Эмили завопила. Сенатор громко закричал, чтобы присутствующие отошли подальше, бежали к лифтам, спрятались за дверью. Их нужно было убрать подальше от человека, который только что превратился в живую ходячую вспышку вируса. Тейт, не отрывая от меня глаз, рассмеялся.
— Эй, Джордж, погляди-ка.
Я аккуратно прицелился. В помещении, конечно же, не было никакого ветра, прекрасно. Выстрел почти заглушили вопли перепуганной толпы. Губернатор перестал смеяться. На какое-то мгновение на его лице появилось удивленное, почти комичное выражение, а потом он рухнул на стол. На месте затылка зияла жуткая дыра. Я не опускал пистолет — вдруг шевельнется. Прошло несколько секунд, Тейт не двигался, но я на всякий случай выстрелил еще трижды. Всегда лучше удостовериться.
Люди вокруг по-прежнему вопили и пытались протолкаться к дверям. Махир и доктор Уинн пытались перекричать друг друга по защищенному каналу — оба желали знать, что произошло, все ли со мной в порядке, удалось ли предотвратить вспышку вируса. У меня от них голова разболелась. Я выдернул наушник и положил его на стол. Пусть надрываются. Я больше не хочу слушать. Больше не надо слушать.
— Видишь, Джордж? — прошептал я.
И когда это потекли слезы? Неважно. Кровь Тейта выглядела точь-в-точь как кровь Джордж — ярко-алая, но скоро она начнет подсыхать, станет коричневой. И все забудут.
— Я его достал. Для тебя.
«Хорошо».
Сенатор выкрикивал мое имя, но он был слишком далеко. Неважно. Стив и Эмили ни за что не подпустят его близко к трупу. Можно побыть одному, пока не приехали из ЦКПЗ. Прекрасная идея. Одному.

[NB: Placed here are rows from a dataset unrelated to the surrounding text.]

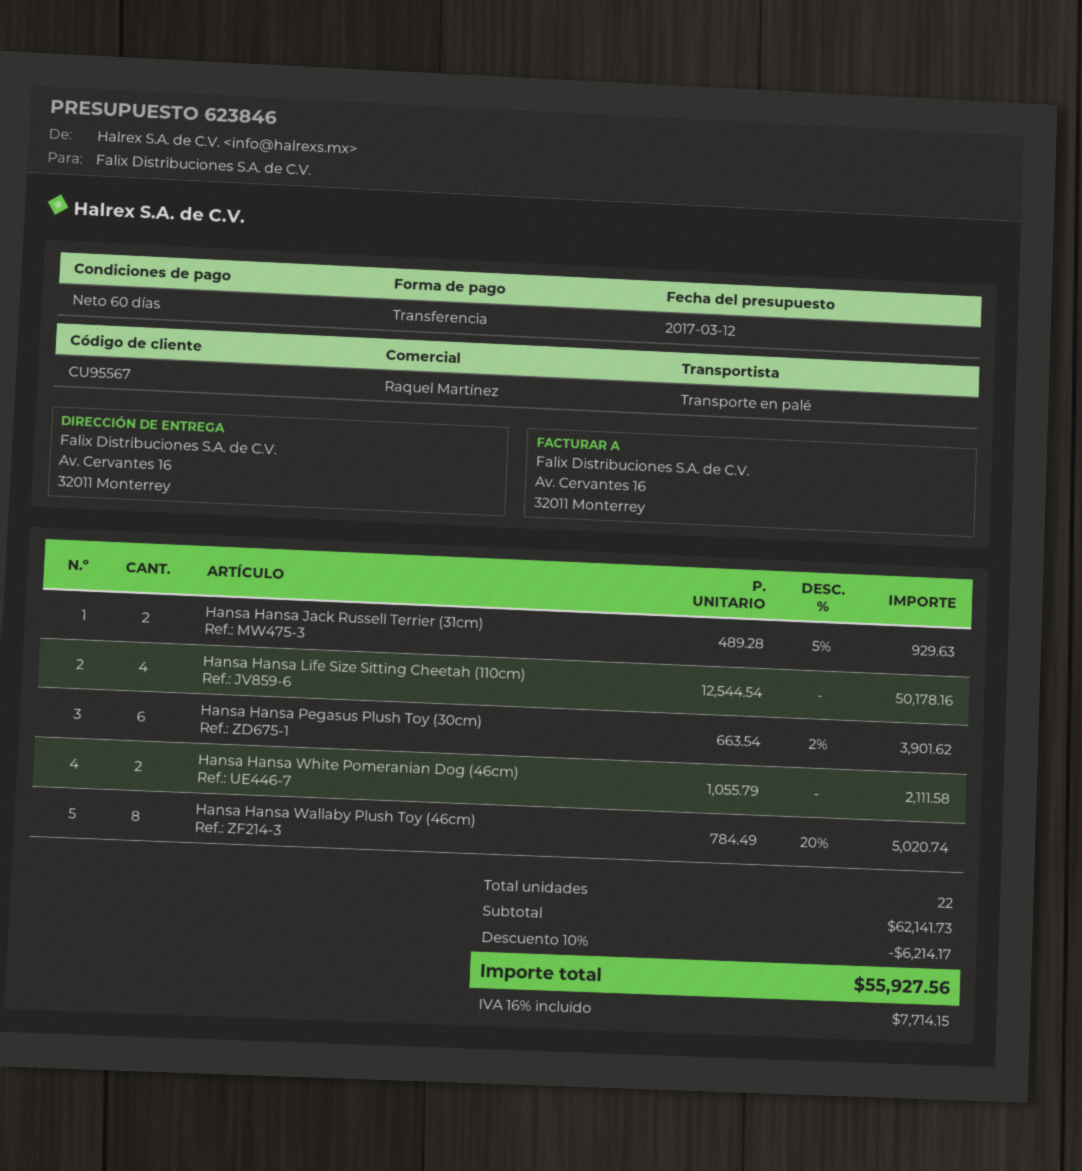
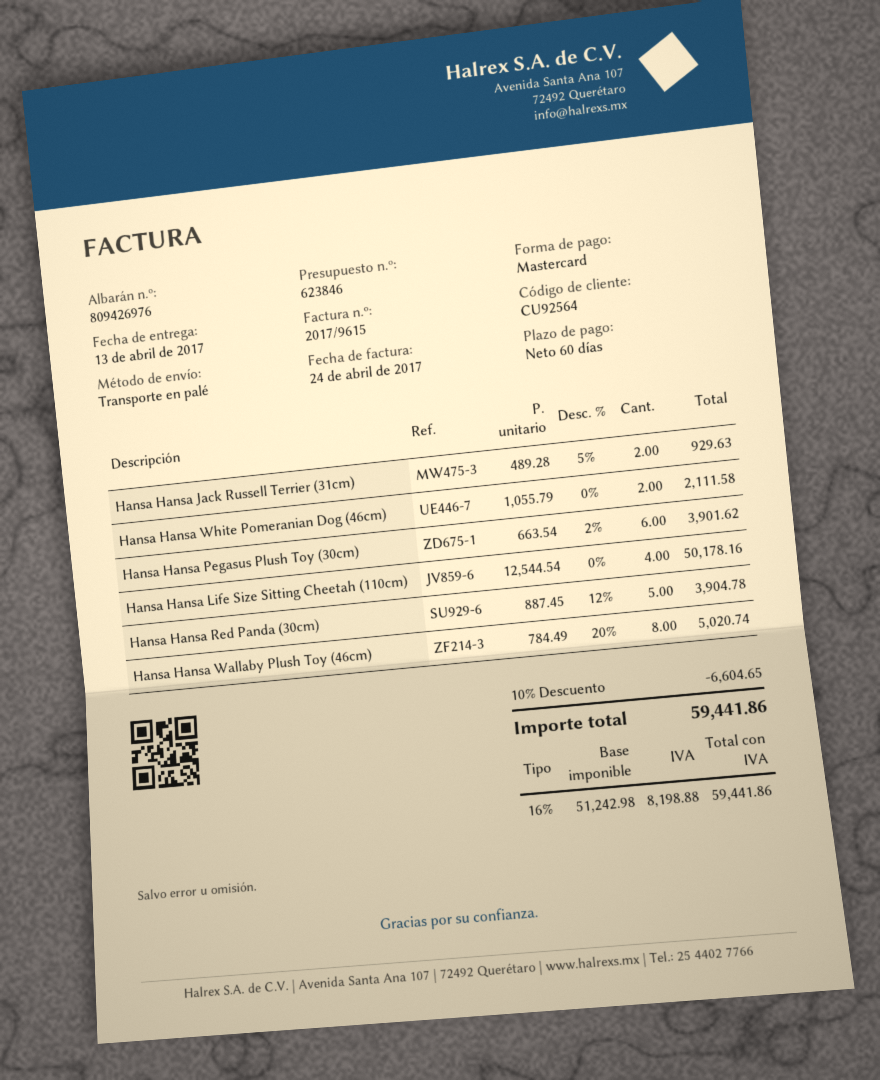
customer number: CU95567 -> CU92564
payment method: bank transfer -> Mastercard
Hansa Hansa Red Panda (30cm): none -> 5 x 887.45 - 12% = 3904.78
discount: 10% = 6214.17 -> 10% = 6604.65
tax: 16% = 7714.15 -> 16% = 8198.88
total: 55927.56 -> 59441.86

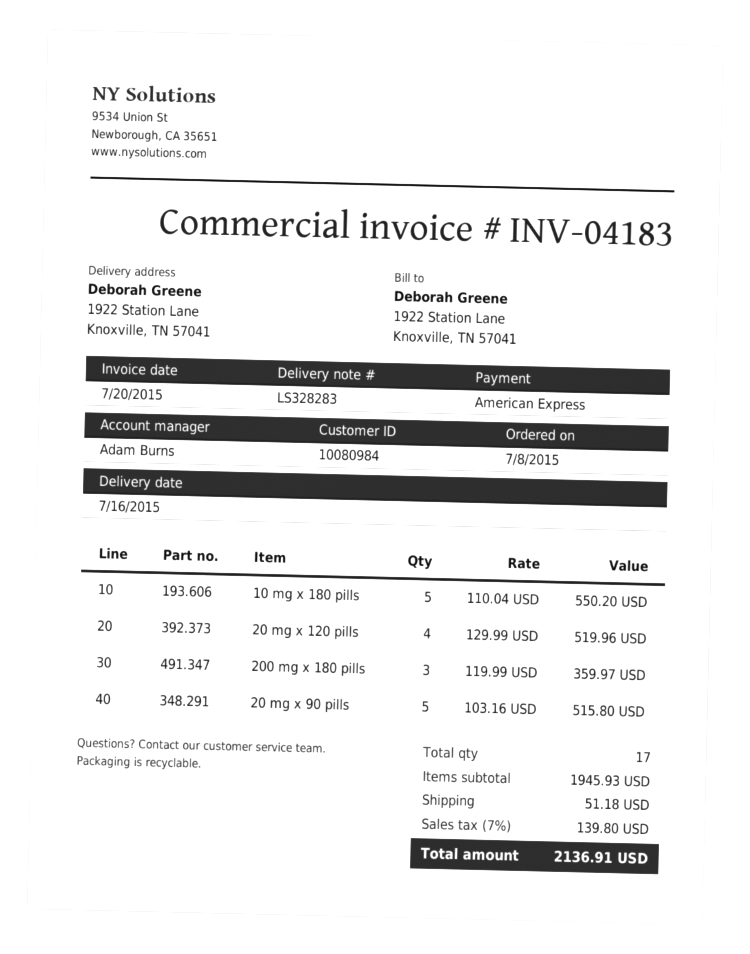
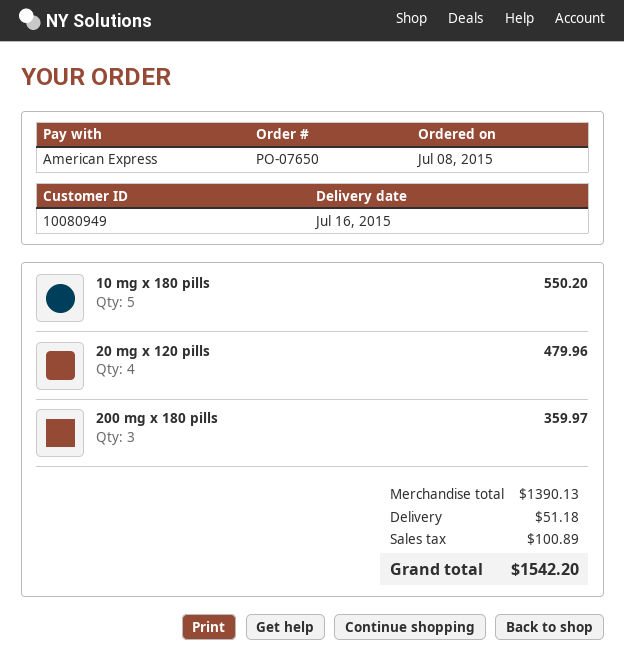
customer number: 10080984 -> 10080949
20 mg x 120 pills: 4 for 519.96 -> 4 for 479.96
20 mg x 90 pills: 5 for 515.80 -> none
subtotal: 1945.93 -> 1390.13
tax: 139.80 -> 100.89
total: 2136.91 -> 1542.20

Я подвинул поближе стул и уселся к столу, все еще не спуская глаз с Тейта. Просто на всякий случай. На столе стояла корзинка с хлебной соломкой, которую гости позабыли в суматохе. Я достал одну и принялся медленно жевать, нацелив на мертвого губернатора пистолет Джордж. Он не двигался. Я тоже. Через пятнадцать минут прибыли сотрудники ЦКПЗ, а мы все так же сидели и ждали: Тейт в луже медленно подсыхающей крови и я со своей соломкой. Они оцепили помещение, запечатали входы и выходы и погнали всех сдавать анализ крови. Я до последнего момента не спускал с Тейта глаз: а вдруг не все еще кончено, вдруг история еще не завершилась? Но он так и не пошевелился, а Джорджия молчала, оставила меня одного в гулкой и пустой темноте.
Джордж, это того стоило? Стоило? Ответь мне, если можешь, ведь, клянусь Богом, я не знаю.
Я больше уже ничего не знаю.
Эпилог
УМЕРЕТЬ РАДИ ВАС
Следующему же, кто скажет: «Соболезную», я дам в нос. Потому что от этого «соболезную» ровным счетом ничего не меняется, и оно только лишний раз напоминает мне об этом. Теперь это мой мир. А я не хочу в нем жить.
Шон МейсонЯ люблю брата. Люблю свою работу. Люблю правду. Надеюсь, никто и никогда не заставит меня выбирать между ними.
Джорджия МейсонМеня однажды спросили, верю ли я в Бога. Собеседник таким образом, видимо, хотел начать разговор о религии и обратить меня в свою веру. Но вопрос, на самом деле, хороший. Верю ли я в Бога? В то, что кто-то все это специально устроил и после смерти мы куда-то попадем? Что у всего этого дерьма есть цель? Не знаю. Я бы хотела сказать «да, конечно», пожалуй, так же сильно, как и «нет, конечно». Однако существуют доказательства и того и другого. Хорошие люди умирают почем зря, дети голодают, продажные политики становятся у власти, повсюду свирепствуют неизлечимые болезни. Но у меня есть Шон, наверное, единственный человек, из-за которого я готова все это терпеть. У меня есть Шон.